Ted: You back into floating office mode, huh?
Higgins: Yeah. But it's no bother. I'm a flaneur by nature.
Ted: I get that, yeah. Hey, Coach, what's a flaneur?
Coach Beard: A wanderer.

Ted: Diamond Dogs, mount up! Hey, Roy, you wanna sit in with us...
Roy: No! (leaves)
Ted: Okay. Yeah, shut that. (Higgins begins to climb through the window) He looks a little bit... Yeah, you're gonna come in through here. (Ted tries to help Higgins) That's fine. I got you.
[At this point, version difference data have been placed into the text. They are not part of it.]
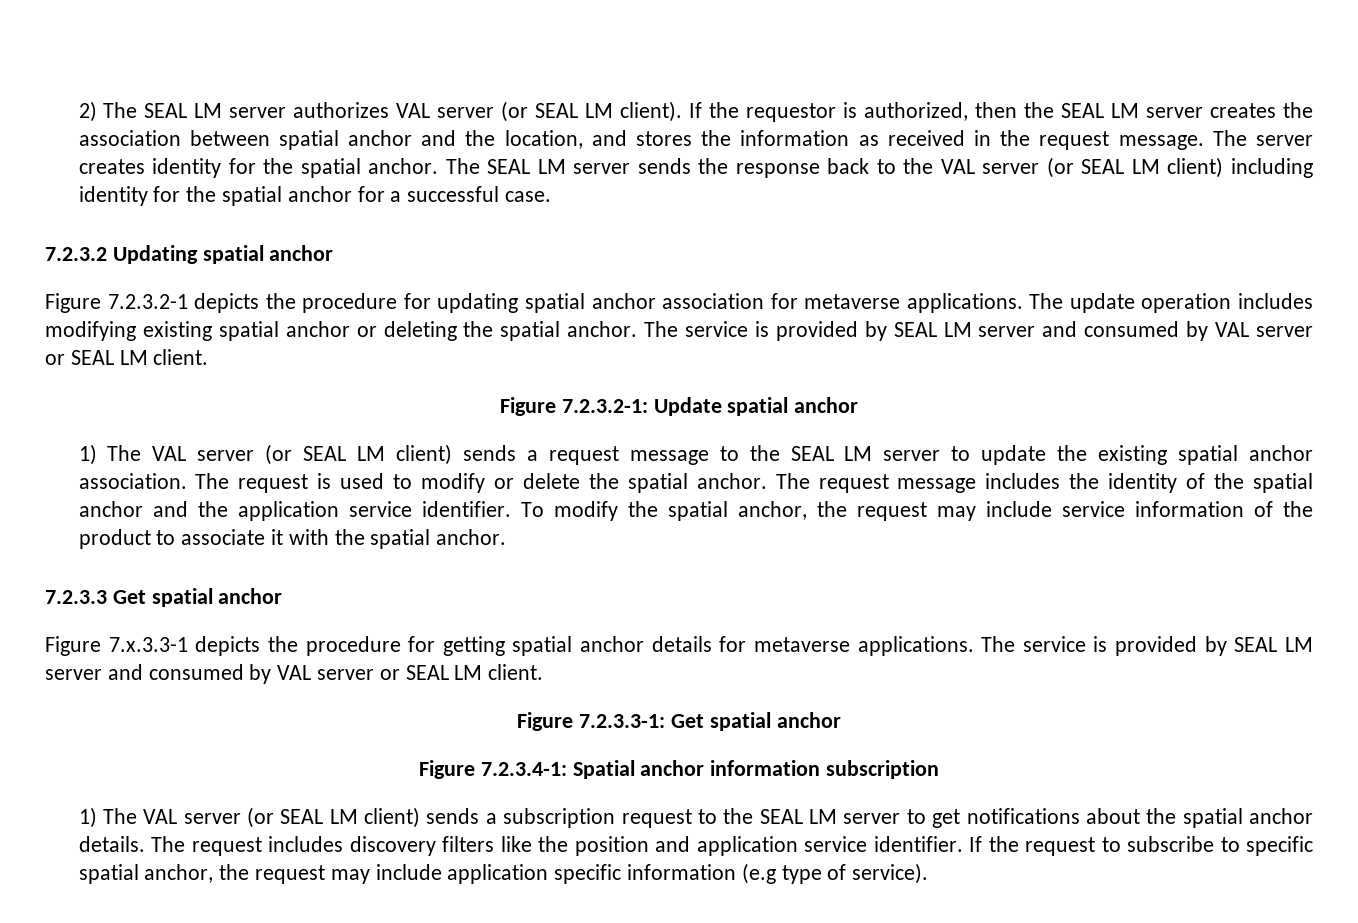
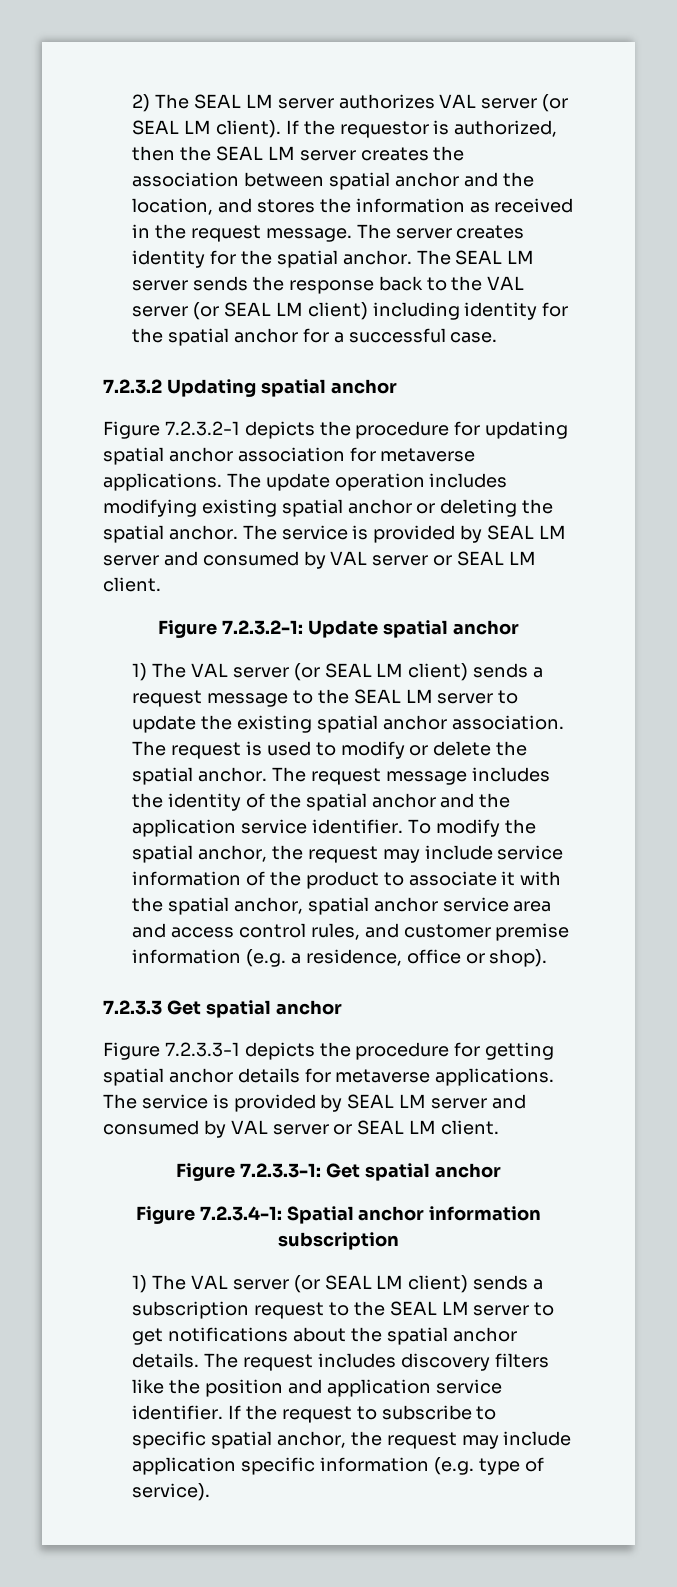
- To modify the spatial anchor, the request may include service information of the product to associate it with the spatial anchor.
+ To modify the spatial anchor, the request may include service information of the product to associate it with the spatial anchor, spatial anchor service area and access control rules, and customer premise information (e.g. a residence, office or shop).
- Figure 7.x.3.3-1 depicts the procedure for getting spatial anchor details for metaverse applications.
+ Figure 7.2.3.3-1 depicts the procedure for getting spatial anchor details for metaverse applications.
- If the request to subscribe to specific spatial anchor, the request may include application specific information (e.g type of service).
+ If the request to subscribe to specific spatial anchor, the request may include application specific information (e.g. type of service).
Just... Do you wanna... Dukes of Hazzard style, or as you guys probably call it, "the Earls of Risk."

Ted: One of my best friends growing up was this fella, Marcus Girard. He dated the same girl from grade school to high school to college, whole time. And she could be a little bit of a pill, if I'm being honest, you know? No reason to start lying now. And, well, I let him know that. I told him so. And he was not too pleased, all right? And that is the last time I ever gave a best man speech.
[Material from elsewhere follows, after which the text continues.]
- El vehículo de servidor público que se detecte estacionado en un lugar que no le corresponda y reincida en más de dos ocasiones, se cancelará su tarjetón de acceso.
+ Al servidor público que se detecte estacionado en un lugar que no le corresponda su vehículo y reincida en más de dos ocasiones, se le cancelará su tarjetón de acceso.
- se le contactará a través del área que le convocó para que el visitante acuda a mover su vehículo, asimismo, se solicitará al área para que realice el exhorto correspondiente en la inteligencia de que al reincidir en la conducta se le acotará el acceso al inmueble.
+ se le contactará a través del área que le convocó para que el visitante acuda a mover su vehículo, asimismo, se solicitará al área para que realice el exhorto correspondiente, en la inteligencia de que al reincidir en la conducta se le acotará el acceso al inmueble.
Nathan: I try to be outwardly supportive of all relationships due to my dad sabotaging one of my first loves. In year four, he sat me and my classmate, Nadia Shookums, down in the living room and said he thought we could both do better. Well, she listened to him.
Ted: Boy, that's a heaping spoonful of truth soup right there.

Ted: Diamond Dogs dismount.
(all bark together)
Roy: Stupid barking means it's over, right?
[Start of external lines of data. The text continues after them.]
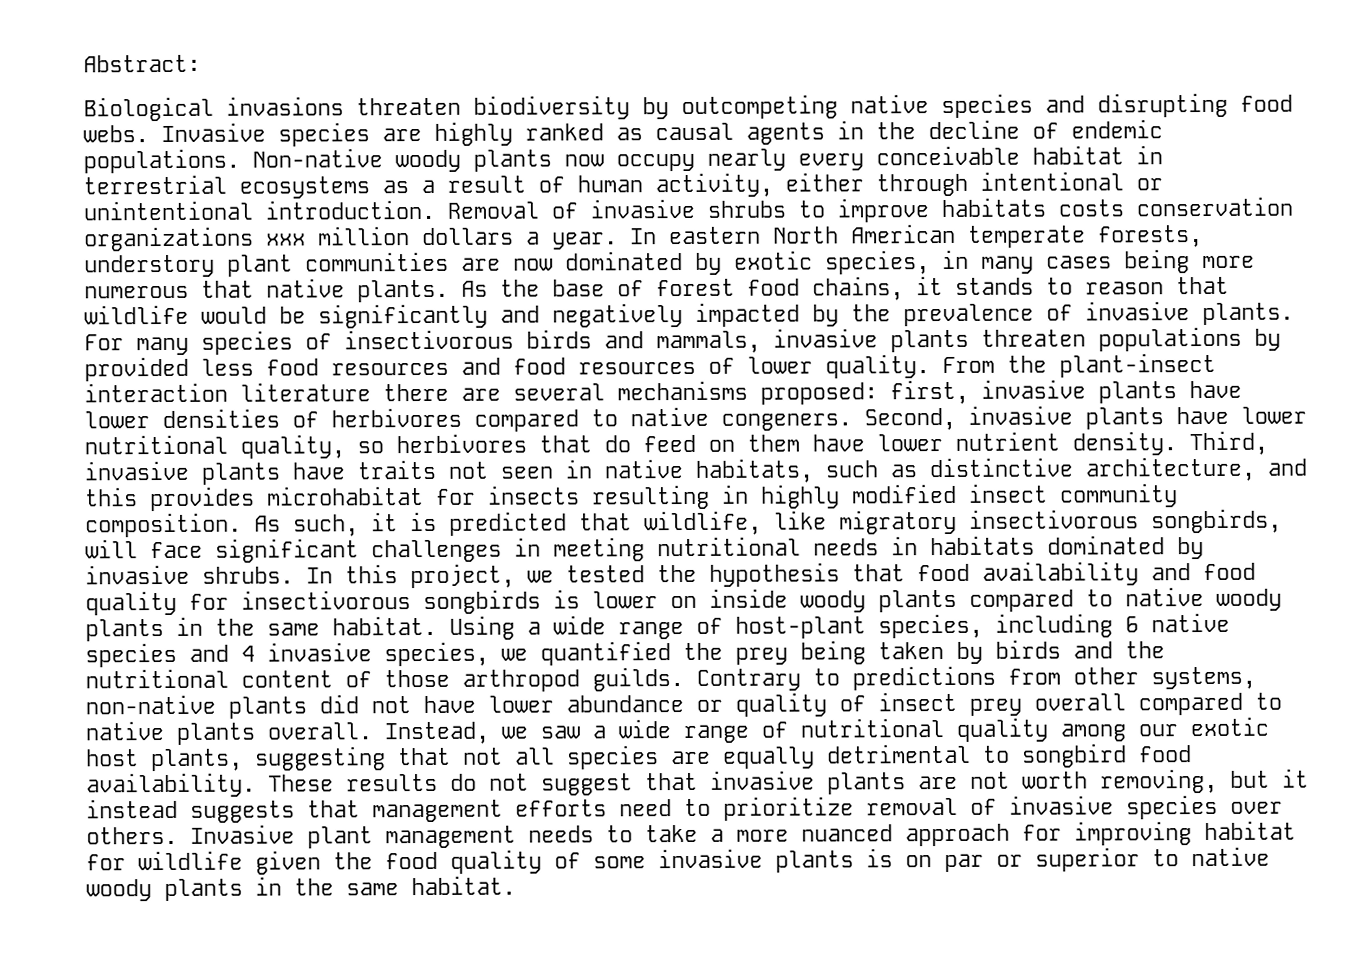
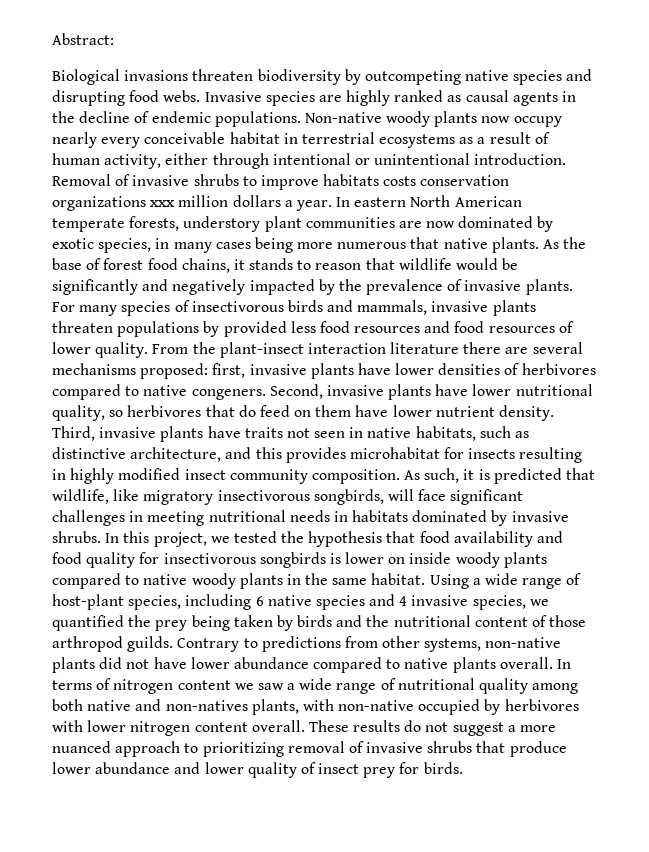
- Contrary to predictions from other systems, non-native plants did not have lower abundance or quality of insect prey overall compared to native plants overall.
+ Contrary to predictions from other systems, non-native plants did not have lower abundance compared to native plants overall.
- Instead, we saw a wide range of nutritional quality among our exotic host plants, suggesting that not all species are equally detrimental to songbird food availability.
+ In terms of nitrogen content we saw a wide range of nutritional quality among both native and non-natives plants, with non-native occupied by herbivores with lower nitrogen content overall.
- These results do not suggest that invasive plants are not worth removing, but it instead suggests that management efforts need to prioritize removal of invasive species over others. Invasive plant management needs to take a more nuanced approach for improving habitat for wildlife given the food quality of some invasive plants is on par or superior to native woody plants in the same habitat.
+ These results do not suggest a more nuanced approach to prioritizing removal of invasive shrubs that produce lower abundance and lower quality of insect prey for birds.

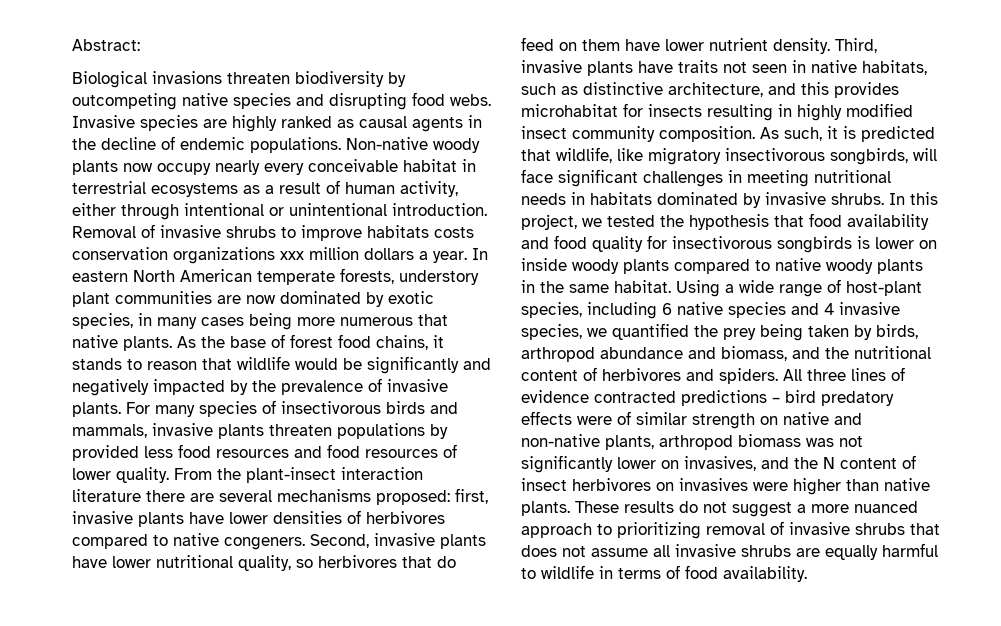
- Using a wide range of host-plant species, including 6 native species and 4 invasive species, we quantified the prey being taken by birds and the nutritional content of those arthropod guilds. Contrary to predictions from other systems, non-native plants did not have lower abundance compared to native plants overall. In terms of nitrogen content we saw a wide range of nutritional quality among both native and non-natives plants, with non-native occupied by herbivores with lower nitrogen content overall.
+ Using a wide range of host-plant species, including 6 native species and 4 invasive species, we quantified the prey being taken by birds, arthropod abundance and biomass, and the nutritional content of herbivores and spiders. All three lines of evidence contracted predictions – bird predatory effects were of similar strength on native and non-native plants, arthropod biomass was not significantly lower on invasives, and the N content of insect herbivores on invasives were higher than native plants.
- These results do not suggest a more nuanced approach to prioritizing removal of invasive shrubs that produce lower abundance and lower quality of insect prey for birds.
+ These results do not suggest a more nuanced approach to prioritizing removal of invasive shrubs that does not assume all invasive shrubs are equally harmful to wildlife in terms of food availability.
Ted: Hi, Rebecca's mom. Hey, fellas. Say hi.
Team: Hi, Rebecca's mum.
Deborah: Hello, boys. And the name's not Rebecca's mum, it's Deborah. I'm a work in progress, a voracious book on tape listener and a staunch believer that if you get dealt lemons in life, then you should make lemon lavender mojitos.

Ted: Boy, I love meeting people's moms. It's like reading an instruction manual as to why they're nuts.
Coach Beard: (yelling fanatically) Let's go!
Ted: How's Mrs. Beard doing, by the way?
Coach Beard: Full-blown QAnon.
Ted: Yep.

Coach Beard: No horseradish?
Ted: I thought you were allergic?
Coach Beard: To horses and radishes.
Ted: I'm sorry.

Keeley: Do you reckon you'd be up for driving us back from lunch?
Ted: Sure, I'll give it a shot.
Keeley: I've got some creative work I wanna do this afternoon and I kinda wanna be a little buzzed for it.
Ted: Seems like a great idea all around.

Ted: Keeley, you got any advice for this young, half-dressed fella (referring to Jamie) on how to get through to Roy?
Keeley: I agree.
Ted: That's a confusing way to answer that question. Am I wrong?
Keeley: No, I mean, I agree with Roy. Just agree with everything that he throws at you. Really takes the anger wind out of his brat sails.

Deborah: You see, there comes a point when you realize life is long, and it's also very short. And sometimes it's neither. But it is always what it is, you know? So, I looked him in the eye and I said, "Paul, I'm leaving you." I'm gonna live my best life now, for as long as I can, until I die. Or until I'm murdered. And then I stood up, I flushed the toilet, I pulled up my trousers, and I walked straight out of there.
Keeley: That's incredible. Inspiring. You should do a TED Talk.
Ted: No, I agree. Yeah, 'cause right now you're getting a whole heap of "Ted listen."

Deborah: (referring to the noisy bar patrons) Could you tell them to stop shouting at the football?
Mae: What football? They're watching last night's Bake Off.
Bar Patrons: Look at that sponge! That's rubbish! Temper your chocolate, you twat!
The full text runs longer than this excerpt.